Siamo arrivati a Sofia un anno prima che ci mollassimo male

Loneliness
was tough
The toughest role
you ever played


Elton John, Candle in the wind #1

Siamo arrivati a Sofia un anno prima che ci mollassimo male.

Come se col check-in di Ryanair avessimo anche richiesto – oltre i posti sull’uscita di emergenza – di attivare il countdown, ovviamente pagandolo. Lato finestrino sedeva un tipo che campava con la bancarella di dolci turchi al mercato e scriveva Coccodrilli per il Dnevnik.

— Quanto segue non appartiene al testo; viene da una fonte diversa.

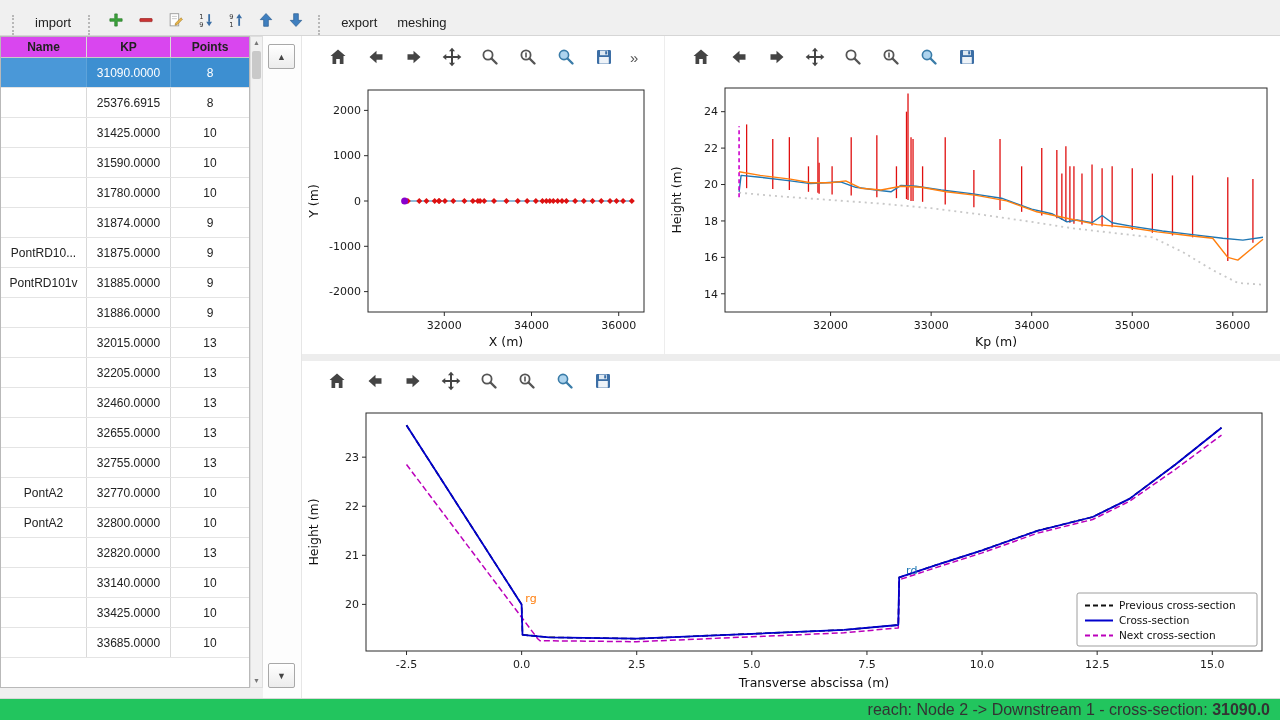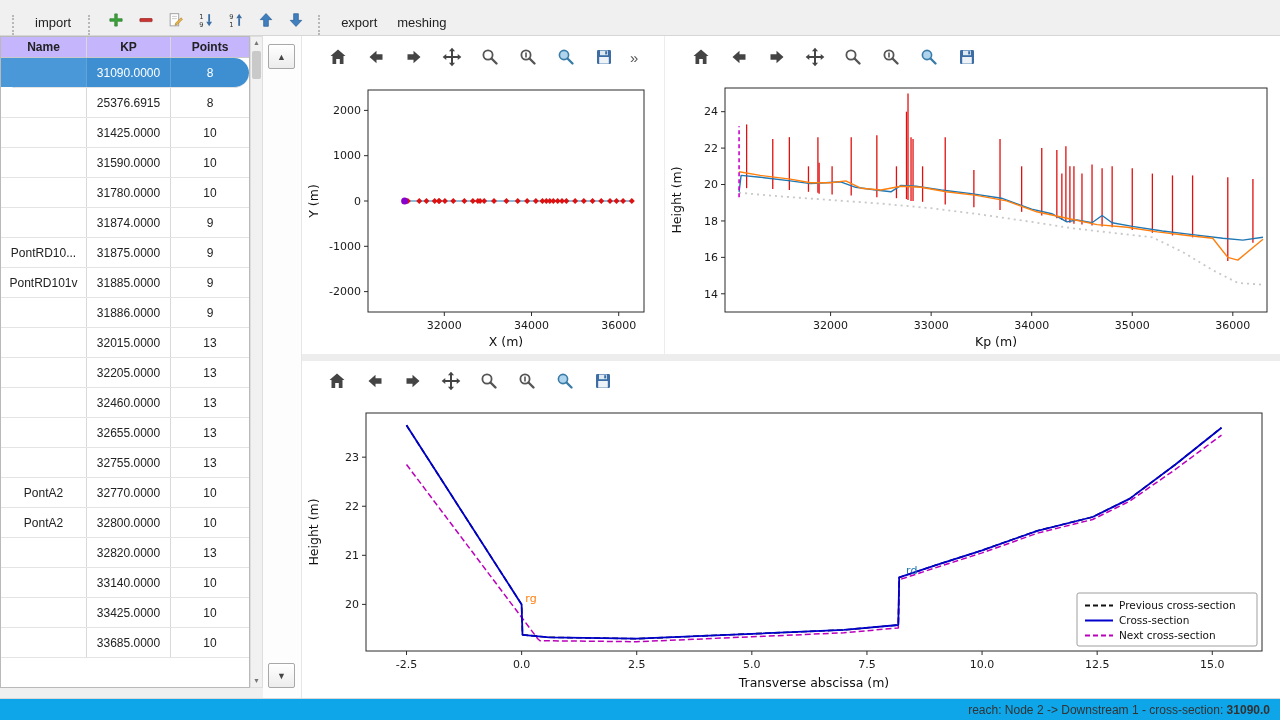--- a/index.html
+++ b/index.html
@@ -18,7 +18,7 @@
   .main { height:662px; display:flex; background:#f0f0f0; }
 
   .table-wrap { width:250px; height:652px; background:#fff; border:1px solid #b9b9b9; display:flex; flex-direction:column; overflow:hidden; }
-  .thead { display:flex; height:21px; background:#c4b5fd; border-bottom:1px solid #c9c9c9; font-weight:bold; font-size:12px; flex:0 0 auto; }
+  .thead { display:flex; height:21px; background:#d946ef; border-bottom:1px solid #c9c9c9; font-weight:bold; font-size:12px; flex:0 0 auto; }
   .th, .td { display:flex; align-items:center; justify-content:center; border-right:1px solid #d9d9d9; overflow:hidden; white-space:nowrap; }
   .c-name { width:86px; }
   .c-kp { width:84px; }

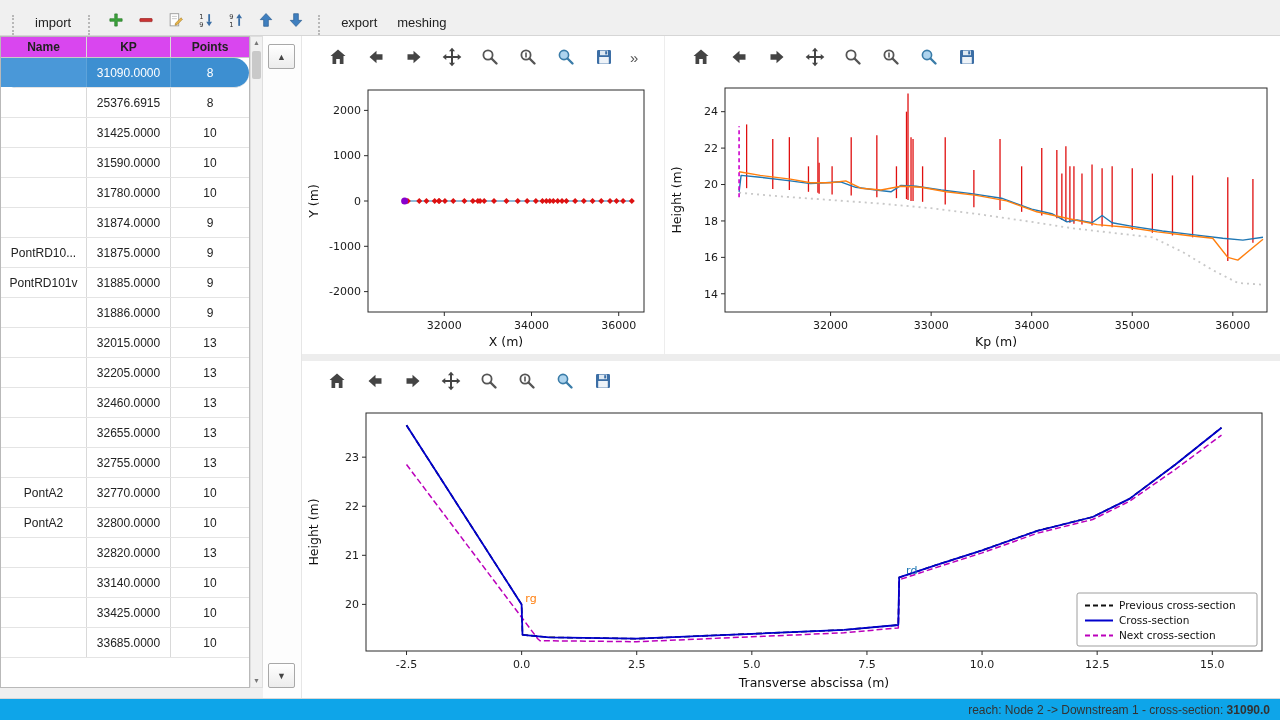--- a/index.html
+++ b/index.html
@@ -24,7 +24,7 @@
   .c-kp { width:84px; }
   .c-points { width:78px; border-right:none; }
   .trow { display:flex; height:30px; border-bottom:1px solid #e4e4e4; font-size:12px; background:#fff; }
-  .trow.selected { background:#3d8fd1; color:#fff;border-radius:15px; }
+  .trow.selected { background:#3d8fd1; color:#fff; }
   .trow.selected .td { border-right-color:#5ea3da; }
   .trow.selected .c-name { background:#4a98d8; }
 

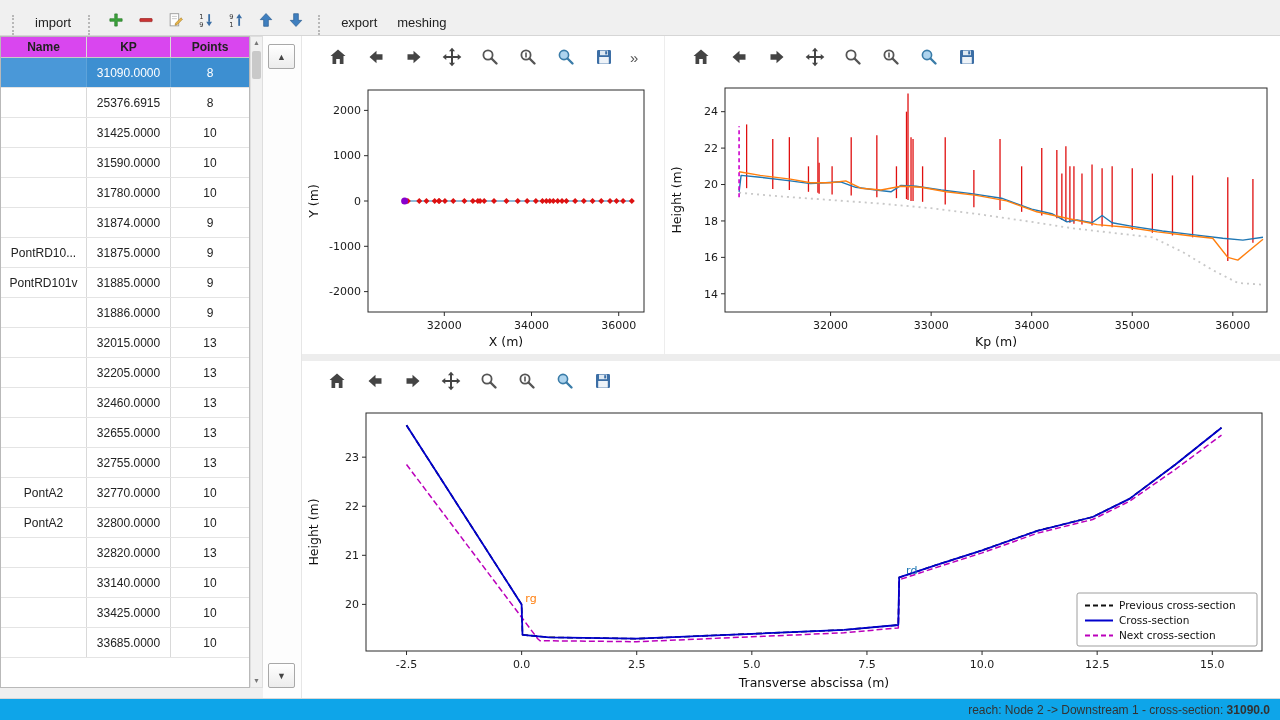--- a/index.html
+++ b/index.html
@@ -57,7 +57,7 @@
   .legend-label { font-size:10.5px; fill:#111; }
 
   
-  .statusbar { height:22px; background:#0ea5e9; border-top:1px solid #d8d8d8; display:flex; align-items:center; justify-content:flex-end; padding-right:10px; font-size:12px; color:#333; white-space:pre; flex:0 0 auto; }
+  .statusbar { height:22px; background:#22c55e; border-top:1px solid #d8d8d8; display:flex; align-items:center; justify-content:flex-end; padding-right:10px; font-size:16px; color:#333; white-space:pre; flex:0 0 auto; }
   .sb-strong { font-weight:bold;text-align:right; }
 </style>
 </head>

– “È più una ricerca di informazioni che saper scrivere. Certo, mi pagano a morto, ma alla fine è come con Elton John a ogni nuova Candle in the Wind“. Severo ma giusto.

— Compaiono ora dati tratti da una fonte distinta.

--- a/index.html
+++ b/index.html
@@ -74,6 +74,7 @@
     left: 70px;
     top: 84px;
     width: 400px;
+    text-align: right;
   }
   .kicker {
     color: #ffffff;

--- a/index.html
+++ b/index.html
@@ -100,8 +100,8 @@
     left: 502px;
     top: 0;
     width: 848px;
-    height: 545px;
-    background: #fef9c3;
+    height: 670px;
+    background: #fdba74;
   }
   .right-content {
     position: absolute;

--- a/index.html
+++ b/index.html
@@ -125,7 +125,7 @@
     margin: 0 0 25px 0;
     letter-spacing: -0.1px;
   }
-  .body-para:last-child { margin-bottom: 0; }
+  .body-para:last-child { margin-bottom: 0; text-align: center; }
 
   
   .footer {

Avevo organizzato io, al solito, ed ero esaltatissima, con le moschee e le sinagoghe e le cupole dorate e Aleksandăr Nevski e i laterizi romani e i cibi kosher e tutti i crocevia tra Oriente e Occidente. Presissima dal decifrare il cirillico nei menu – Маргарита 2,50 лв; dalle buche per strada tipo crateri: un sacco di gente zoppa e noi da radical-chic si pensava a qualche morbo ormai debellato dai primomondisti – poliomelite, abuso di etere dietilico su topografia già dissestata e non sufficientemente illuminata, nottambulismo da cuore infranto e altre malattie.

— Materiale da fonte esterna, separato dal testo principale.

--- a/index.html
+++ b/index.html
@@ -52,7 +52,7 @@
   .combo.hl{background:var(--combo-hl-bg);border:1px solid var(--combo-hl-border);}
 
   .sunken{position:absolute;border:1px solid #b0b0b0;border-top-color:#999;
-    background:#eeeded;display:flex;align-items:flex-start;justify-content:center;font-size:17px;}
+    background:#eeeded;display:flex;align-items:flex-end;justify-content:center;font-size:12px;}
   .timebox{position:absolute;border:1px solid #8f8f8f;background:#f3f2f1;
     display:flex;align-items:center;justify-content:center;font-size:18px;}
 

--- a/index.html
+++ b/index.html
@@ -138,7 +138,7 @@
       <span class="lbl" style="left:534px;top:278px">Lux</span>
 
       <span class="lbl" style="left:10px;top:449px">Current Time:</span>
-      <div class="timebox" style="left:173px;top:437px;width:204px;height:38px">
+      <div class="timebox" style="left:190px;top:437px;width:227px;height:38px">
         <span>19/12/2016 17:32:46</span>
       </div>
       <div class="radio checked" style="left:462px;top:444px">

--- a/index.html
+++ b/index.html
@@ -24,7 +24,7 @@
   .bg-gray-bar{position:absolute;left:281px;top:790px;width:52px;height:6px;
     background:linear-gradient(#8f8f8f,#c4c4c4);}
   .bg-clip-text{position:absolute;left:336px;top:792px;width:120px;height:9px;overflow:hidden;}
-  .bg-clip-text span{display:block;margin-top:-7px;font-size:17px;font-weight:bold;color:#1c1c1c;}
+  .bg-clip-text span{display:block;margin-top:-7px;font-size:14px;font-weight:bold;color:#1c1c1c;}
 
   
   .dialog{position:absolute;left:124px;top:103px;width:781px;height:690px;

Innamorata del Vitosha Blvd, decadente e mal intonacato e senza trama, come se la nostra corso Vittorio fosse Affori Centro. Ammaliata dai palazzi del Partito, un tempo stelle rosse, ora tricolori. Stregata dai Klek- non fumavo più, ma amavo inginocchiarmi e parlare con i negozianti sotterranei per comprarti le Lucky Strike. Fotografavo stazioni metro e sanpietrini e musicisti klezmer e mancavo il focus sulle nuvole all’orizzonte: era appena iniziato “L’ inverno del nostro scontento”.

Shakespeare se l’era menata tantissimo con ‘sta cosa dell’inverno, un monologo lungo e denso e memorabile ma lui mica c’era mai stato in Bulgaria ad attivare timer del cazzo, e sicuro non aveva mai conosciuto uno scrittore di Coccodrilli, che diciamocelo, col senno di poi si rivela presagio ridicolo del futuro che non c’era.

(Più ridicolo, solo il pastore tedesco – il cane, non il professionista – che al ritorno mi aveva annusato per mezz’ora a causa di 300 grammi di Chubritza nella borsa. Che poi sarebbe Salmoreggia, spezia da tavola e non da fumo. E ci si aspetta che un cane aeroportuale certe cose le sappia, e invece.)